## SUPPLIED RECORDS:
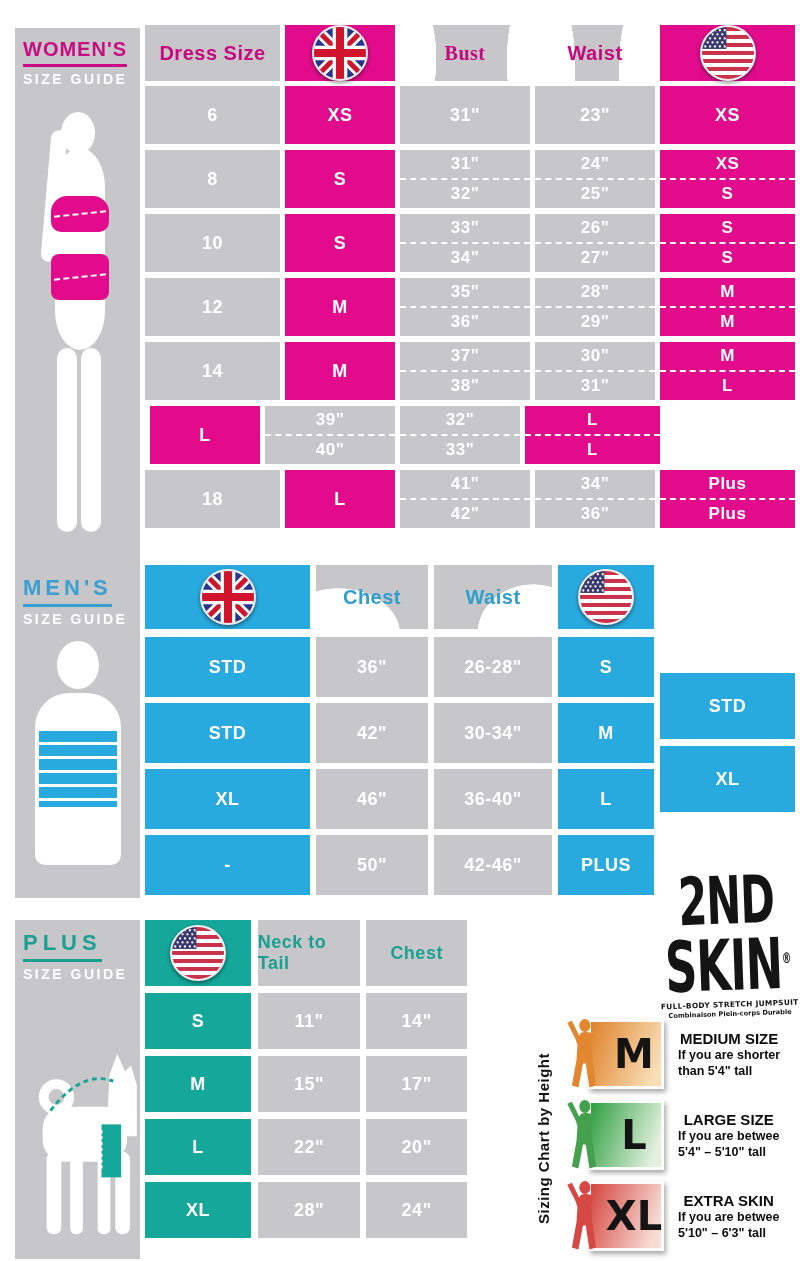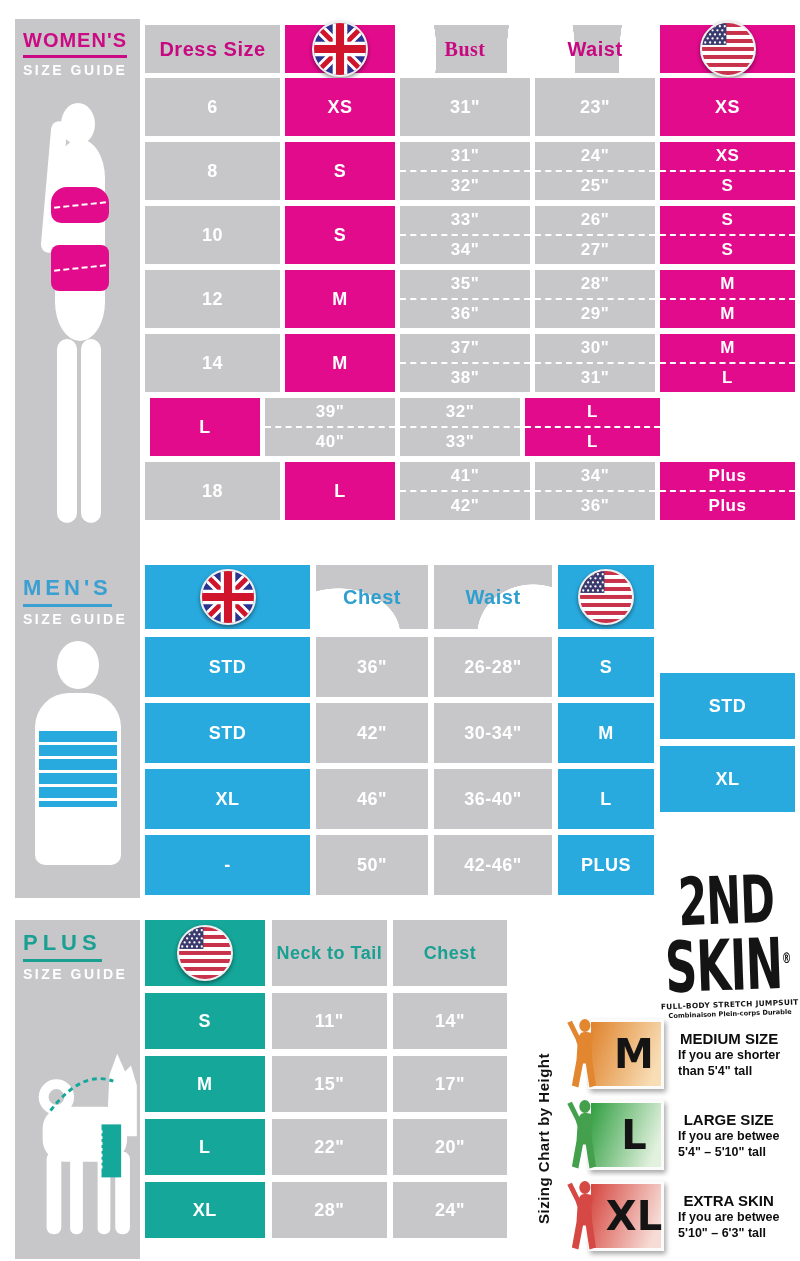"WOMEN'S" div.sidebar { top: 19px -> 28px }
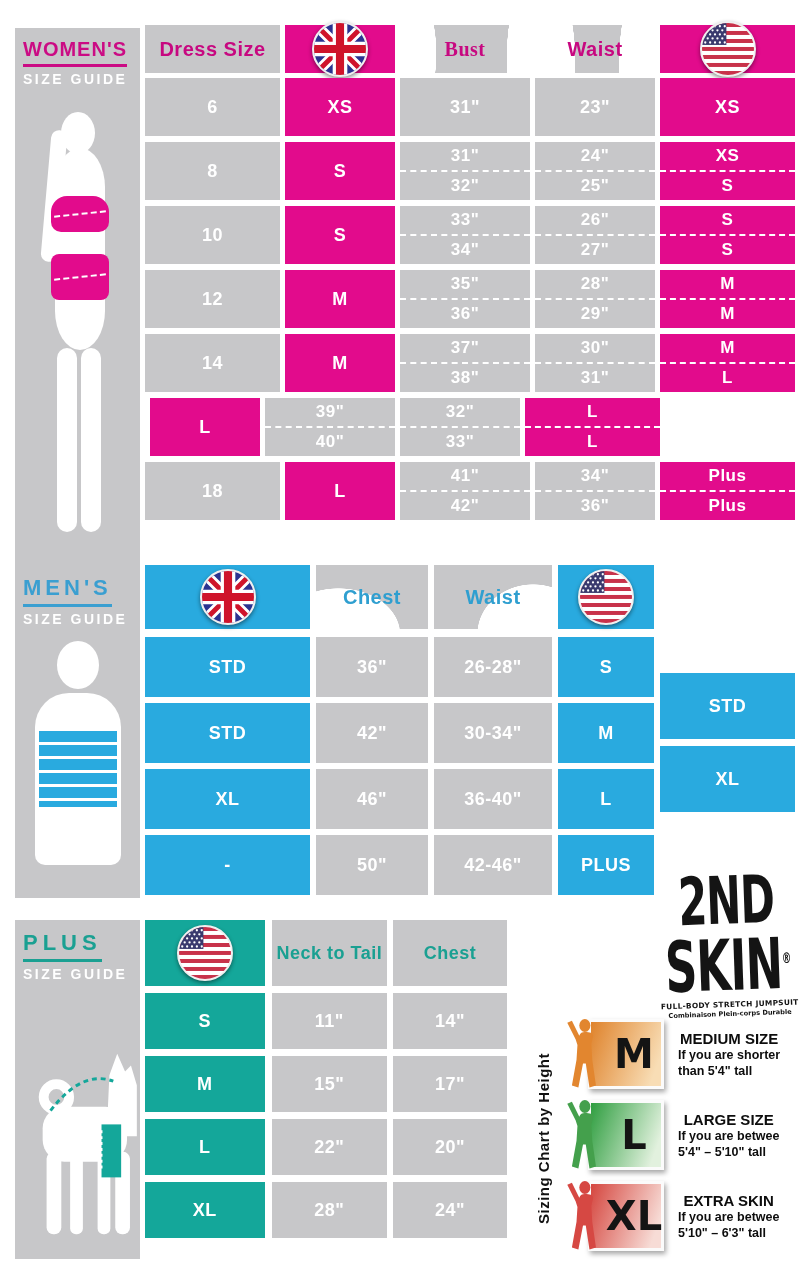"Dress Size" .w-table .hdr { height: 48px -> 56px }
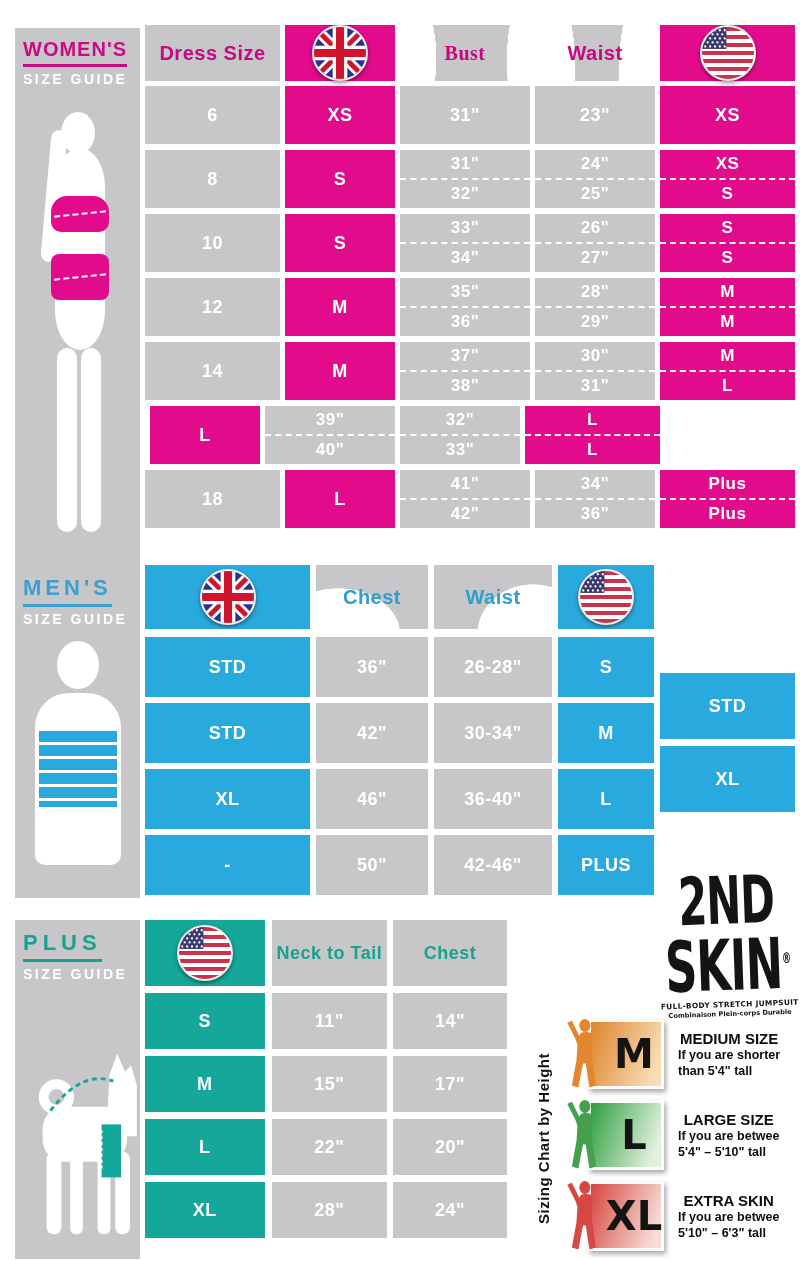"Neck to Tail" .p-table { width: 362px -> 322px }
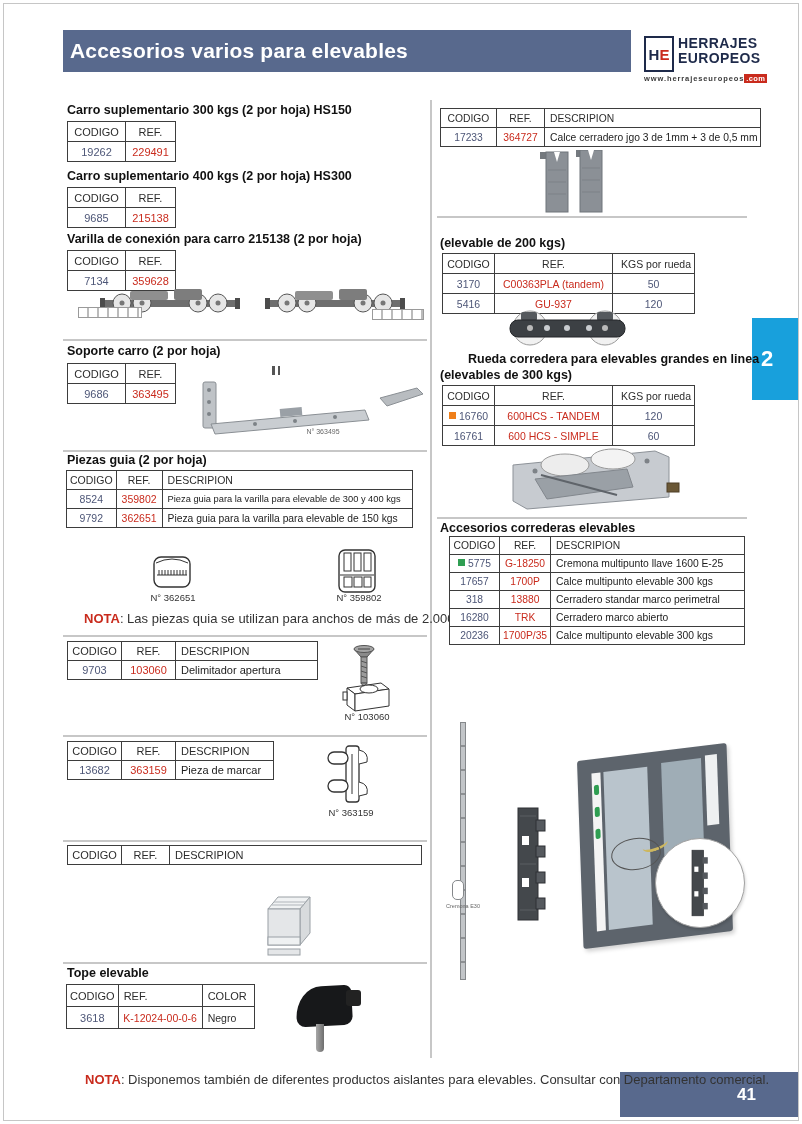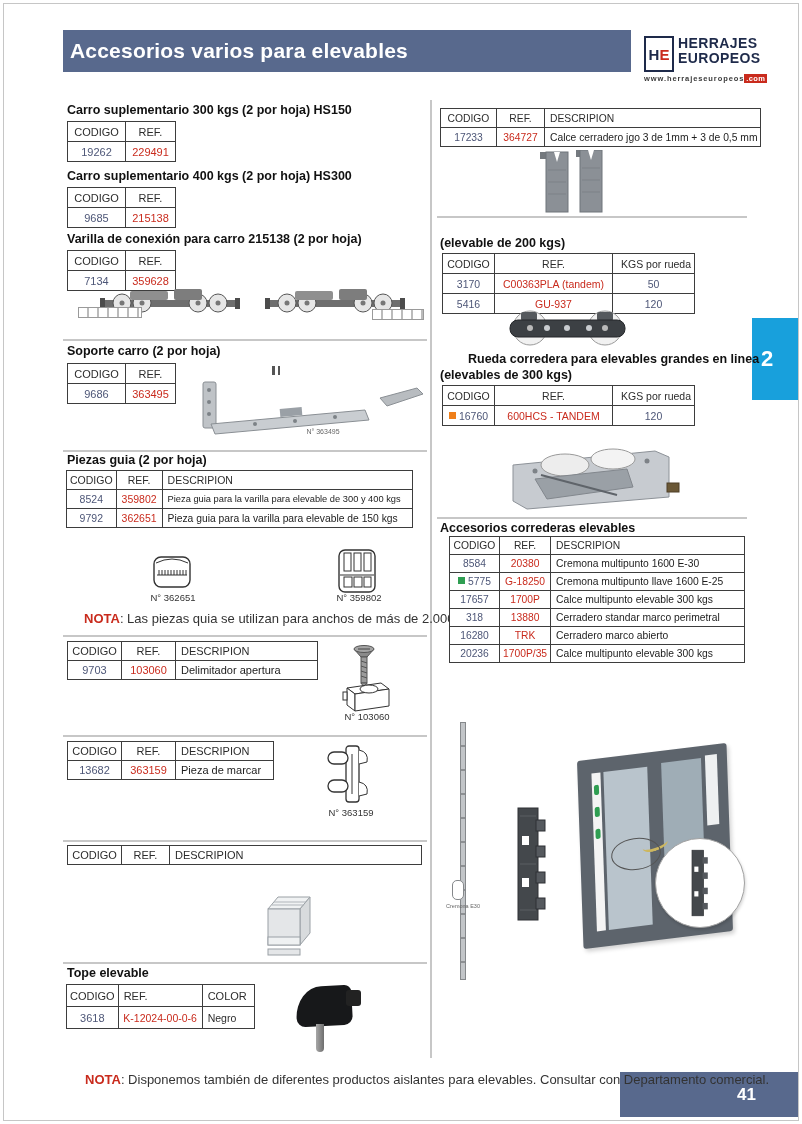"16761" tr { html: none -> <tr> <td>16761</td> <td>600 HCS - SIMPLE</td> <td>60</td> </tr> }
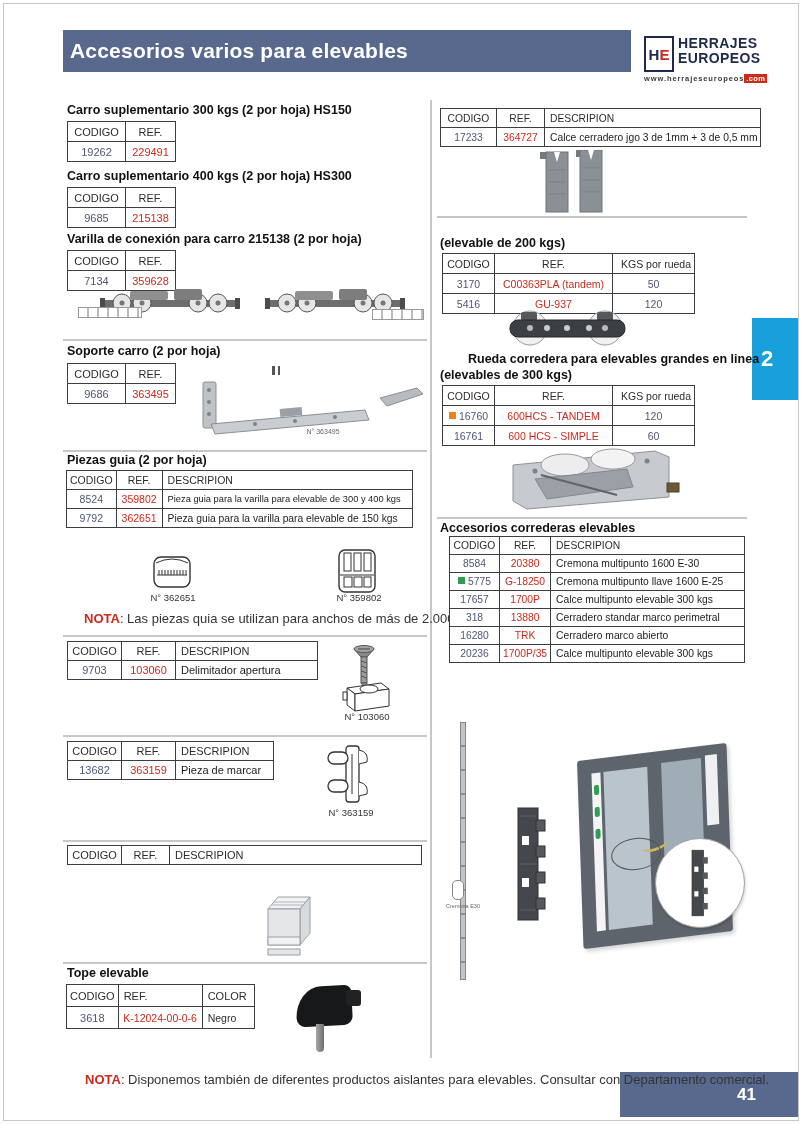"8584" tr { html: <tr> <td>8584</td> <td>20380</td> <td>Cremona multipunto 1600 E-30</td> </tr> -> none }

## EXERCISE INSTRUCTIONS:
If a line falls between the first line of the records above and the line containing "html: none ->", inclusive, retype it exactly; leave pictures out.

## FINISHED EXERCISE:
"WOMEN'S" div.sidebar { top: 19px -> 28px }
"Dress Size" .w-table .hdr { height: 48px -> 56px }
"Neck to Tail" .p-table { width: 362px -> 322px }
"16761" tr { html: none -> <tr> <td>16761</td> <td>600 HCS - SIMPLE</td> <td>60</td> </tr> }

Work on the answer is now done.